Barcelona Supercomputing Center (BSC), Barcelona, 08034, Spain.
Institute of Biomedical Engineering, Botnar Research Centre, University of Oxford, Oxford, OX3 7LD, UK.
Adv Healthc Mater. 2023 Oct;12(25):e2300150. doi: 10.1002/adhm.202300150. Epub 2023 Aug 10.

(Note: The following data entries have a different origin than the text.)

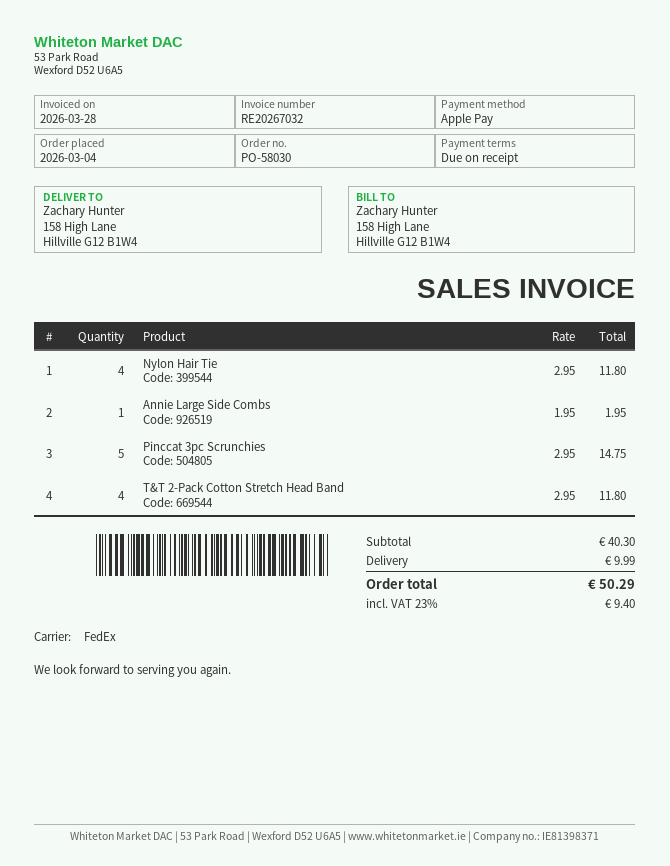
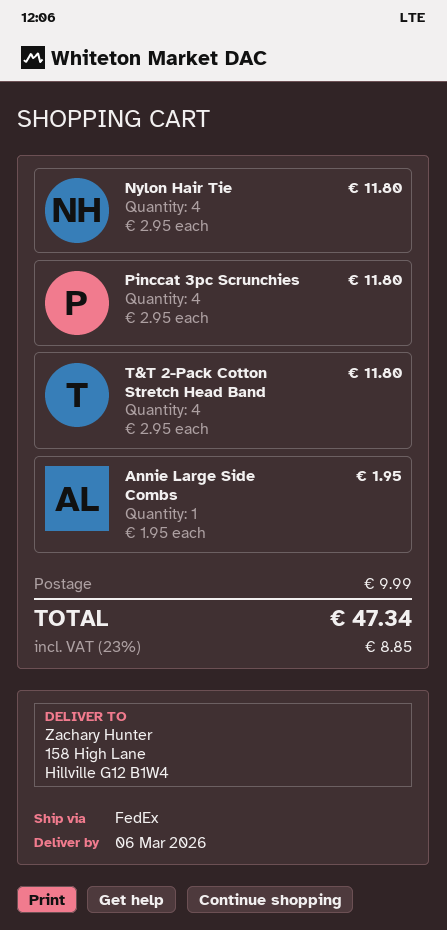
Pinccat 3pc Scrunchies: 5 x 2.95 = 14.75 -> 4 x 2.95 = 11.80
tax: 23% = 9.40 -> 23% = 8.85
total: 50.29 -> 47.34

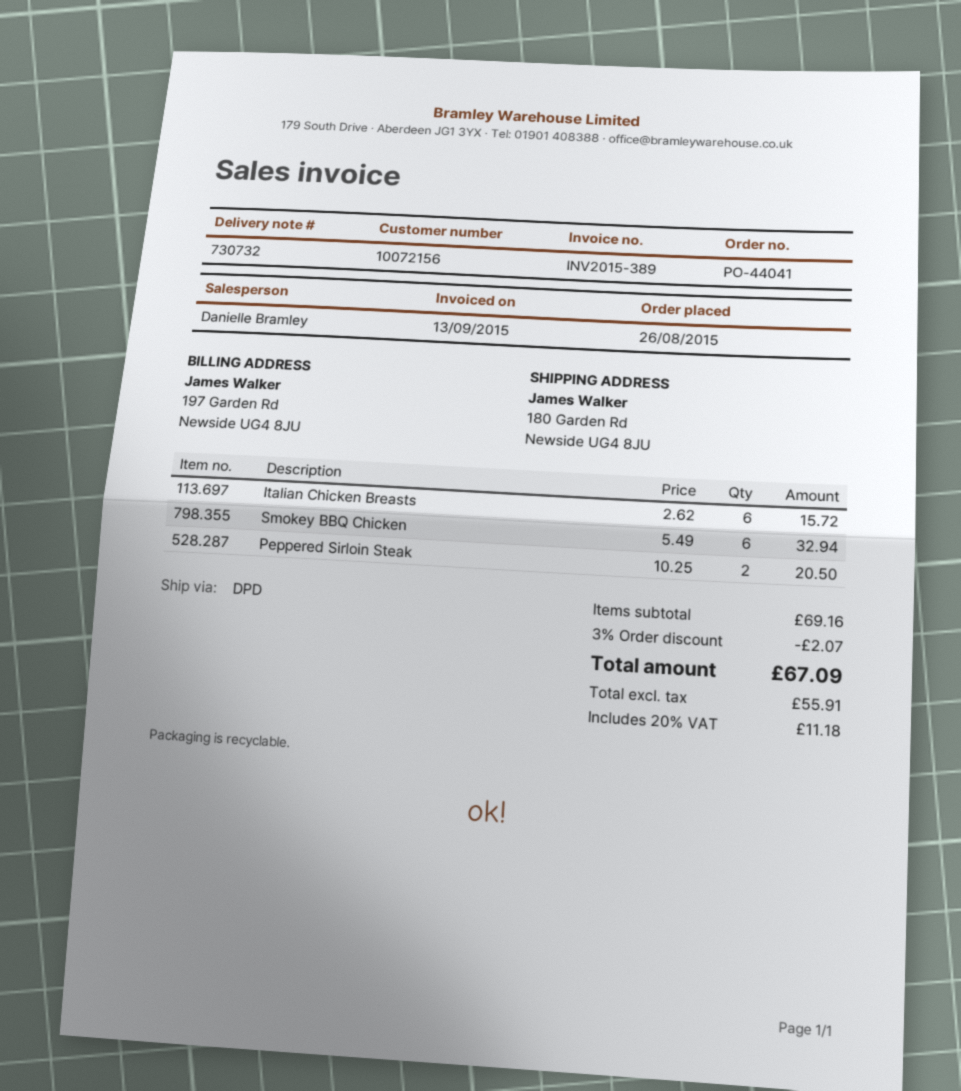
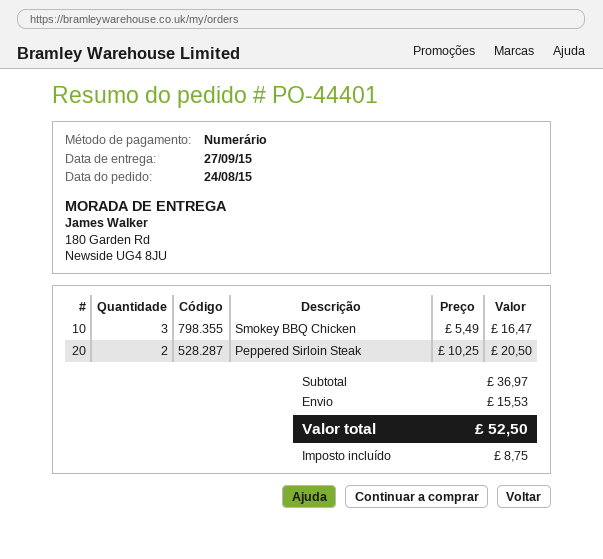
order number: PO-44041 -> PO-44401
order date: 2015-08-26 -> 2015-08-24
Italian Chicken Breasts: 6 x 2.62 = 15.72 -> none
Smokey BBQ Chicken: 6 x 5.49 = 32.94 -> 3 x 5.49 = 16.47
subtotal: 69.16 -> 36.97
discount: 3% = 2.07 -> none
shipping: none -> 15.53
tax: 11.18 -> 8.75
total: 67.09 -> 52.50

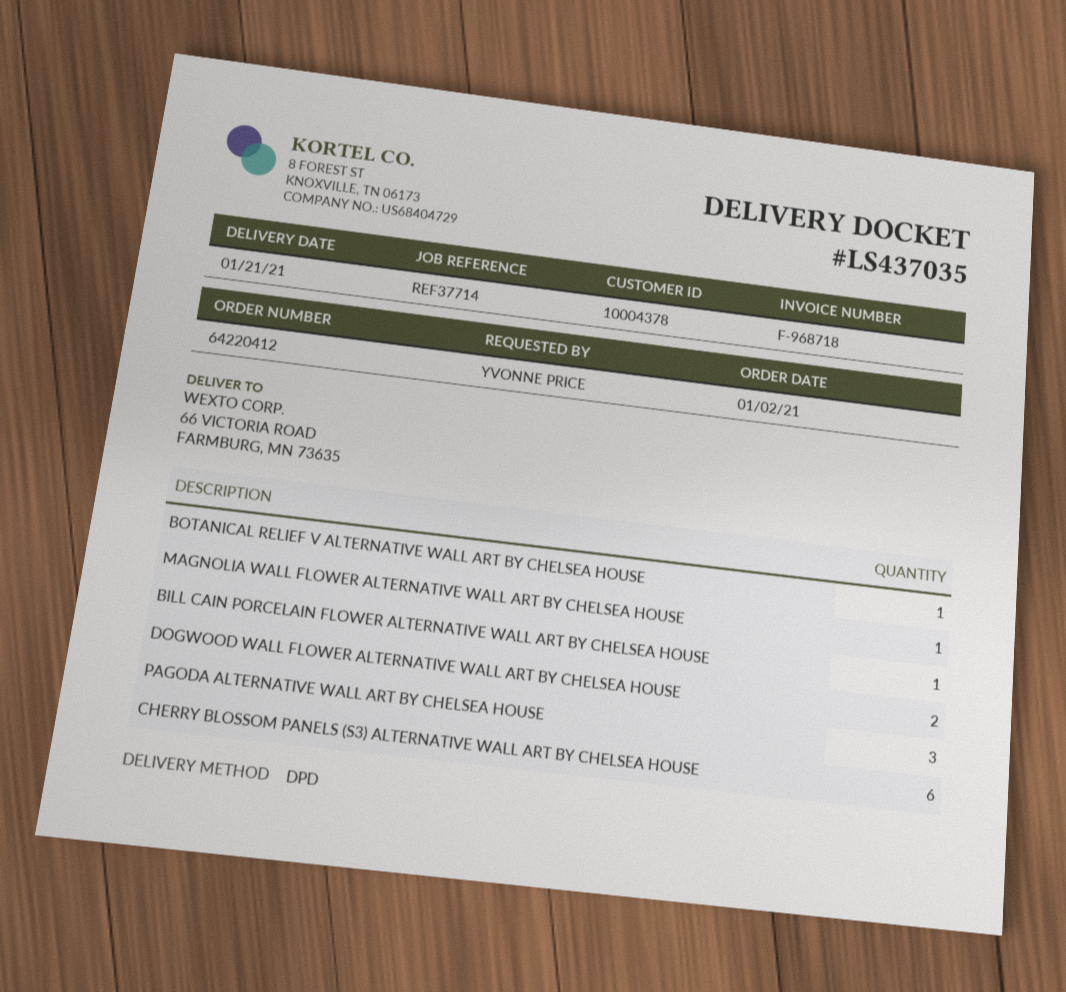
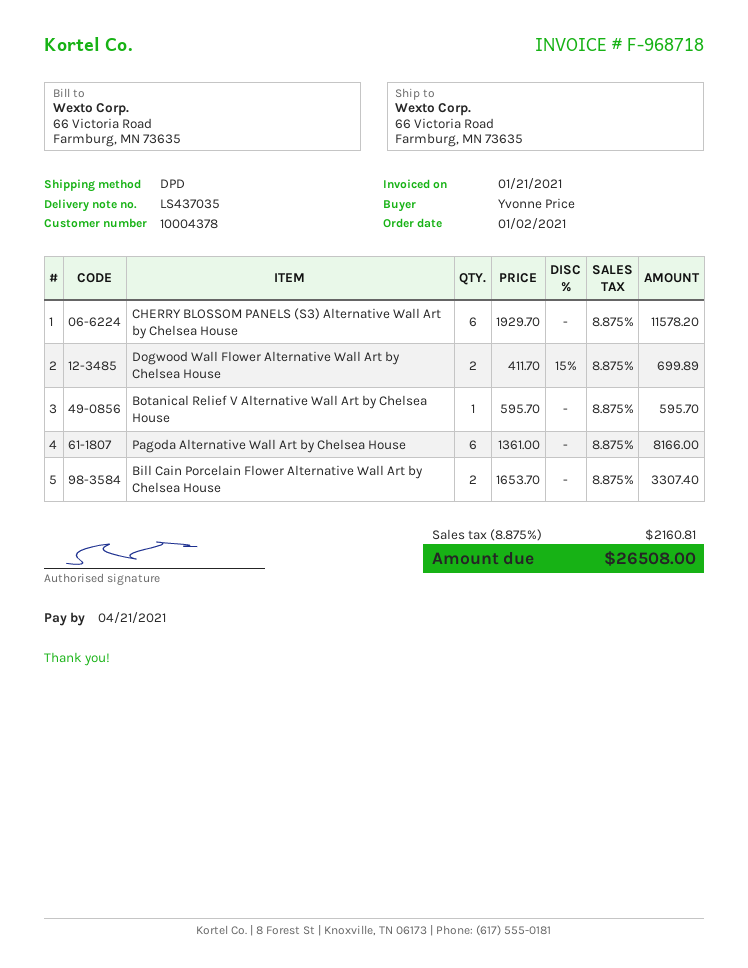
MAGNOLIA WALL FLOWER ALTERNATIVE WALL ART BY CHELSEA HOUSE: 1 -> none
BILL CAIN PORCELAIN FLOWER ALTERNATIVE WALL ART BY CHELSEA HOUSE: 1 -> 2
PAGODA ALTERNATIVE WALL ART BY CHELSEA HOUSE: 3 -> 6

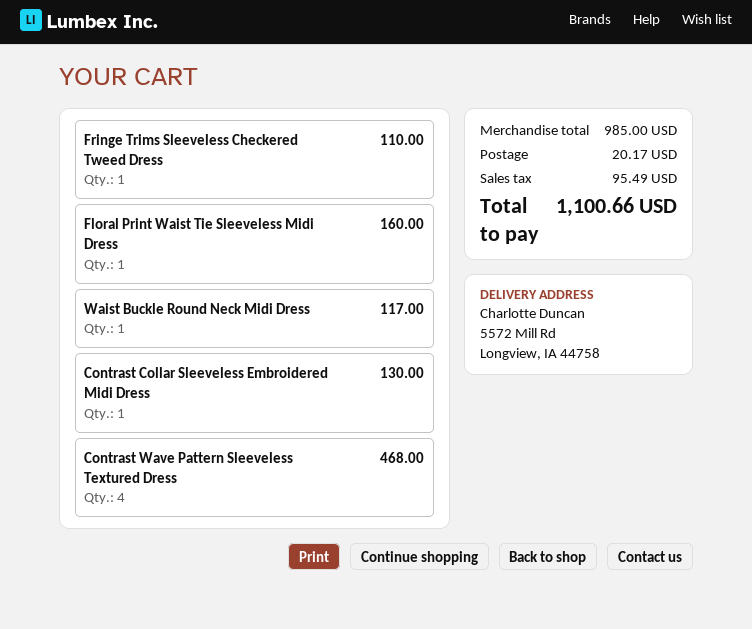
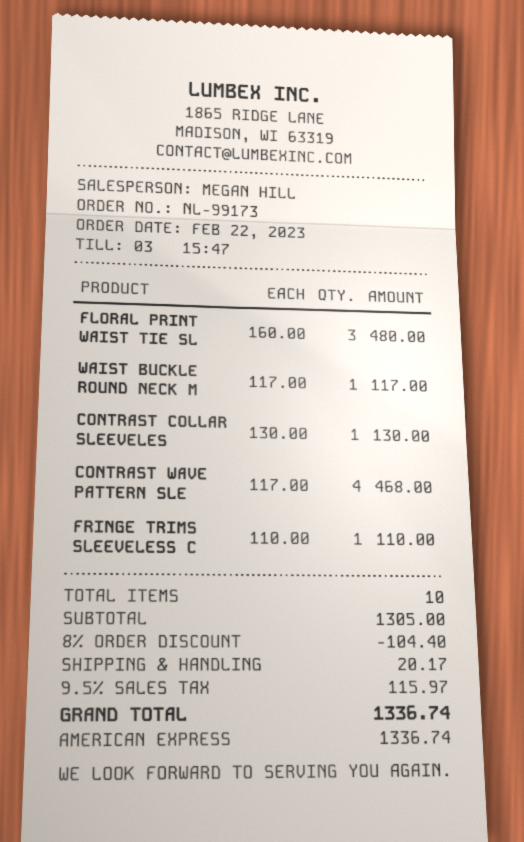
Floral Print Waist Tie Sleeveless Midi Dress: 1 for 160.00 -> 3 for 480.00
subtotal: 985.00 -> 1305.00
discount: none -> 8% = 104.40
tax: 95.49 -> 115.97
total: 1100.66 -> 1336.74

Biomaterials research output has experienced an exponential increase over the last three decades. The majority of research is published in the form of scientific articles and is therefore available as unstructured text, making it a challenging input for computational processing. Computational tools are becoming essential to overcome this information overload. Among them, text mining systems present an attractive option for the automated extraction of information from text documents into structured datasets. This work presents the first automated system for biomaterial related information extraction from the National Library of Medicine's premier bibliographic database (MEDLINE) research abstracts into a searchable database. The system is a text mining pipeline that periodically retrieves abstracts from PubMed and identifies research and clinical studies of biomaterials. Thereafter, the pipeline identifies sixteen concept types of interest in the abstract using the Biomaterials Annotator, a tool for biomaterials Named Entity Recognition (NER). These concepts of interest, along with the abstract and relevant metadata are then deposited in DEBBIE, the Database of Experimental Biomaterials and their Biological Effect. DEBBIE is accessible through a web application that provides keyword searches and displays results in an intuitive and meaningful manner, aiming to facilitate an efficient mapping and organization of biomaterials information.
在过去的三十年中,生物材料研究成果呈指数级增长。大多数研究都是以科学文章的形式发表的,因此是无结构的文本,这使得它成为计算处理的一个挑战。计算工具正成为克服这种信息过载的必要手段。其中,文本挖掘系统为从文本文件中自动提取信息到结构化数据集提供了一种有吸引力的选择。这项工作展示了第一个从美国国家医学图书馆的主要书目数据库(MEDLINE)研究摘要中自动提取生物材料相关信息的系统,并将其构建成一个可搜索的数据库。该系统是一个文本挖掘管道,定期从 PubMed 中检索摘要,并识别生物材料的研究和临床研究。此后,该管道使用 Biomaterials Annotator(一种用于生物材料命名实体识别(NER)的工具)识别摘要中十六个感兴趣的概念类型。然后,将这些感兴趣的概念,以及摘要和相关元数据,存储在 DEBBIE(实验生物材料及其生物学效应数据库)中。DEBBIE 可以通过一个网络应用程序访问,该应用程序提供关键字搜索,并以直观和有意义的方式显示结果,旨在促进生物材料信息的高效映射和组织。